A tirare le somme questo è il nocciolo della verità, e dunque il dovere, per Hokderlin (il canto lontano delle Poesie della torre…), Wagner, Nietzsche ed in fondo anche dei molti Jurodivye di Dostoevskj (non a caso amati ed ammiratissimi da Freud nei suoi preoccupati spasmi per le convulsioni dello Spirito). In certo modo tutta la cultura romantica (che è poi dire gli ultimi due secoli nella storia del mondo) recupera nei paesaggio e nella natura la forza suprema, la sorgente prima della fantasia e della religione (ed è nota l’identità che pose Hegel). Per la stessa vocazione. per la stessa necessità Grumo dipinge a tinte potenti, quasi pure, come per accendere di improvviso la tela, come per ricavare su uno spazio piano, sopra un tessuto teso e incapace di profondità, il luogo prediletto per le esplosioni dello Spirito creativo e per tentare una creazione, una rigenerazione dell’universo. Come tutti gli artisti che gli abbiamo accostato Grumo ritiene l’arte una medicina, la estrema riserva, lo spazio incorrotto dai mali del mondo.
Come questi, però, Grumo prende il succo amaro (e quante volte la creazione è dolore) perché un quadro porta la propria testimonianza di salvezza molto oltre i pittore: un quadro è in qualche modo un manifesto, un messaggio. Può essere steso con fini politici, vagamente sociali, oppure, come per Grumo, con un intento più ampio, esteso alla natura tutta, alla violenza che l’uomo le porta e le violenze ancora maggiori che proietta contro se stesso. Un paesaggio diviene dunque una metafora perfetta ed una compiuta descrizione del nostro tempo, sorto e morto mille volte sotto la minaccia di una guerra nucleare. Sono ammonimenti forse inconsapevoli i lampi di luce di Grumo, la terra talora arrossata come di sangue, in cui è perso ogni particolare, è persa l’erba ed il sasso in forme filamentose, secondo una geometria organica e viva. Fuori dalla città, in assoluta distanza dalle “camere dei bottoni”, Grumo ha osservato nelle proprie campagne il tempo divorare l’immagine e persino il ricordo di età che ora appaiono molte volte migliori (con sentimento vicino a quello di un grande vecchio del ‘900, anch’egli inventore di mondi sulla falsa riga di mari e cieli sconvolti, J. R. R. Tolkien).

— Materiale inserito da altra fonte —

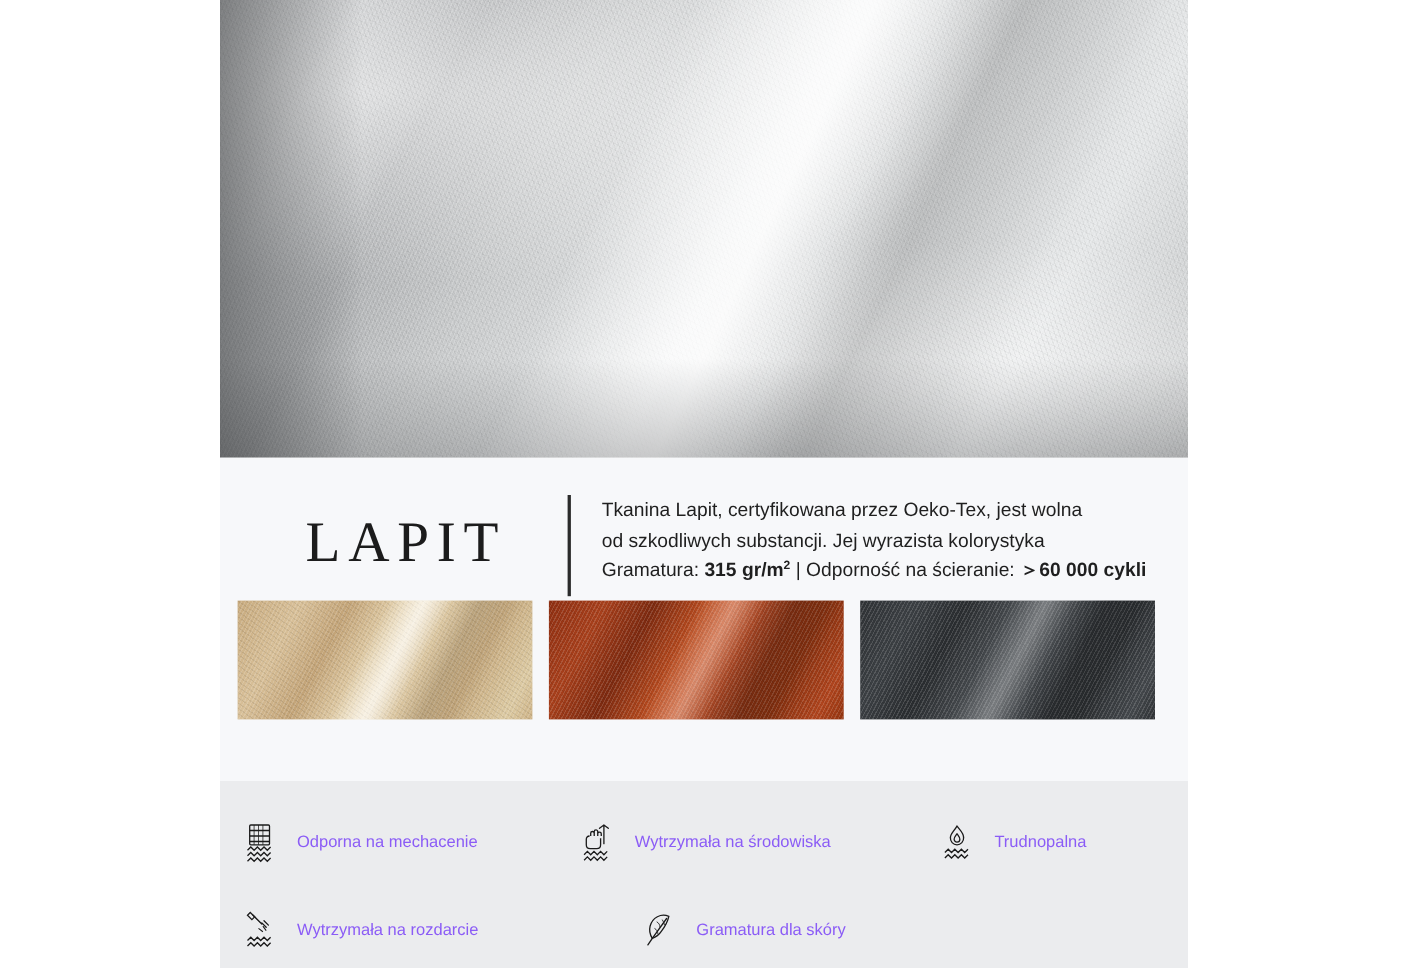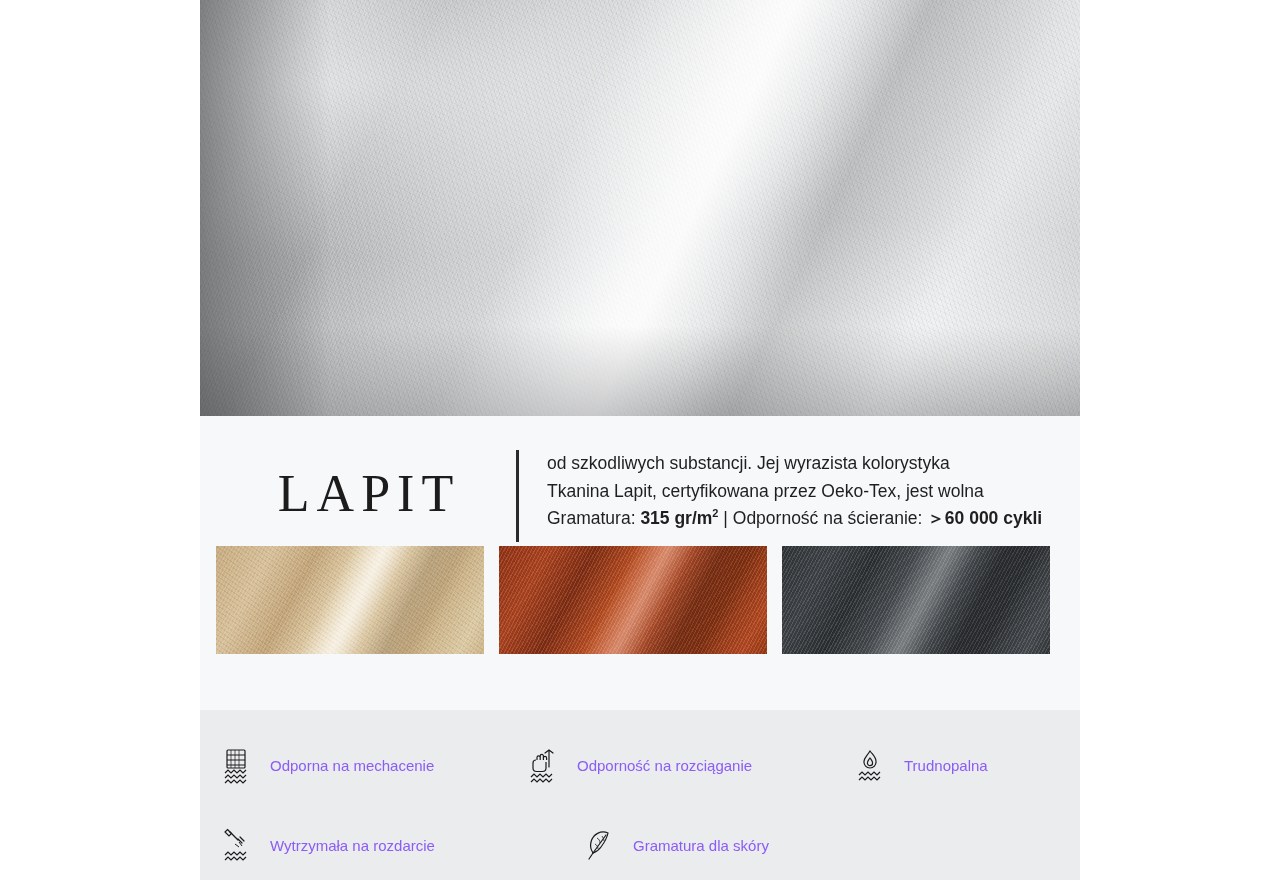"od szkodliwych substancji. Jej wyrazista" p { order: before "Tkanina Lapit, certyfikowana przez" -> after "Tkanina Lapit, certyfikowana przez" }
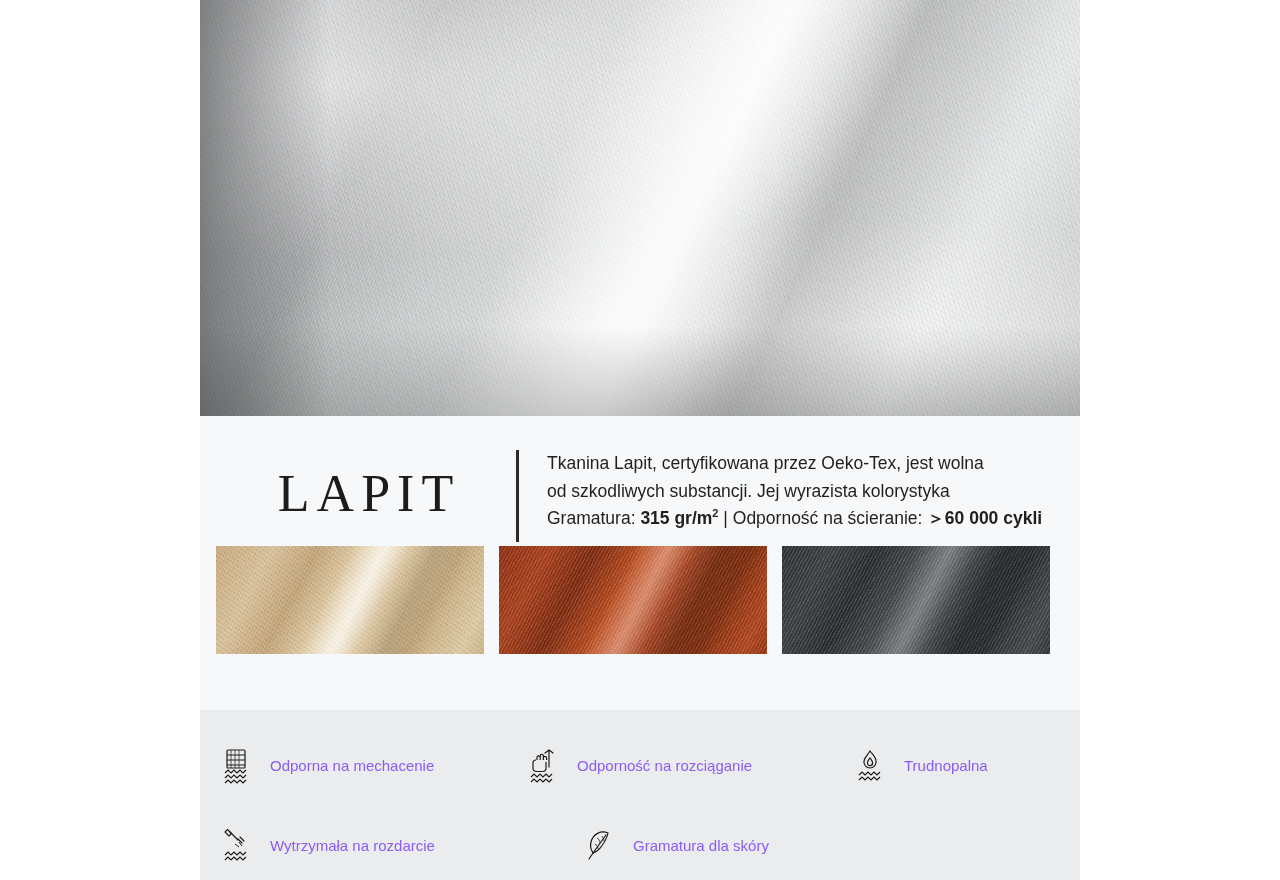"Odporność na rozciąganie" span.lbl { text: Odporność na rozciąganie -> Wytrzymała na środowiska }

Grumo ha recuperato l’Apocalisse, l’Armageddon nelle terre di Puglia, sintetizzando e prefigurando una eguale tragedia di eventi sull’orizzonte dell’umanità intera. Non ha descritto guerre, ma ha reso meglio questo sentimento, questa visione sconvolta nei suoi brandelli di paesaggio. Ma la pittura di Grumo non è un piangersi addosso, non è una litania disperata. È un grande romanzo al termine del quale (e in ogni capitolo, cioè in ogni quadro) sì apre la luce. È una pittura fatta di vita, di colori che proprio perché descrivono la passione estrema sono il segno di una umanità non vinta o spossata ma forse semplicemente troppo piena di sé, di una umanità che mantiene riserve morali e fisiche sufficienti a ribaltare il corso della storia. Perciò Grumo mentre mette in guardia, anche sollecita a un nuovo coraggio, alla comprensione che non può esistere una civiltà che allontani da sé come un nemico la natura e la fantasia. C’è una certa dolcezza, fine, nelle descrizioni di queste colline della Murgia, c’è una partecipazione intensa che muta la tinta pura in esiti di gesso e di pastello. Come accadde a mezzo degli anni ’50 (cioè dopo Hiroshima) la pittura di Grumo tende all’astratto, redamando uno spazio autonomo ed una diversa capacità di intuizione rispetto alla fotografia e al realismo: Grumo non si accontenta di raccogliere i fatti, ma come Afro, come Birolli, come i Cobra e la “pittura nucleare”, Grumo scopre la realtà non sulla realtà, ma dentro. Non rimane alla buccia, alla pelle, sa che gli uomini sono fatti di sentimenti e (meno) di intelletto: la sua pittura è un tentativo di comprensione, la parola raccogliendo il senso di indagine e soprattutto di cristiana pietà.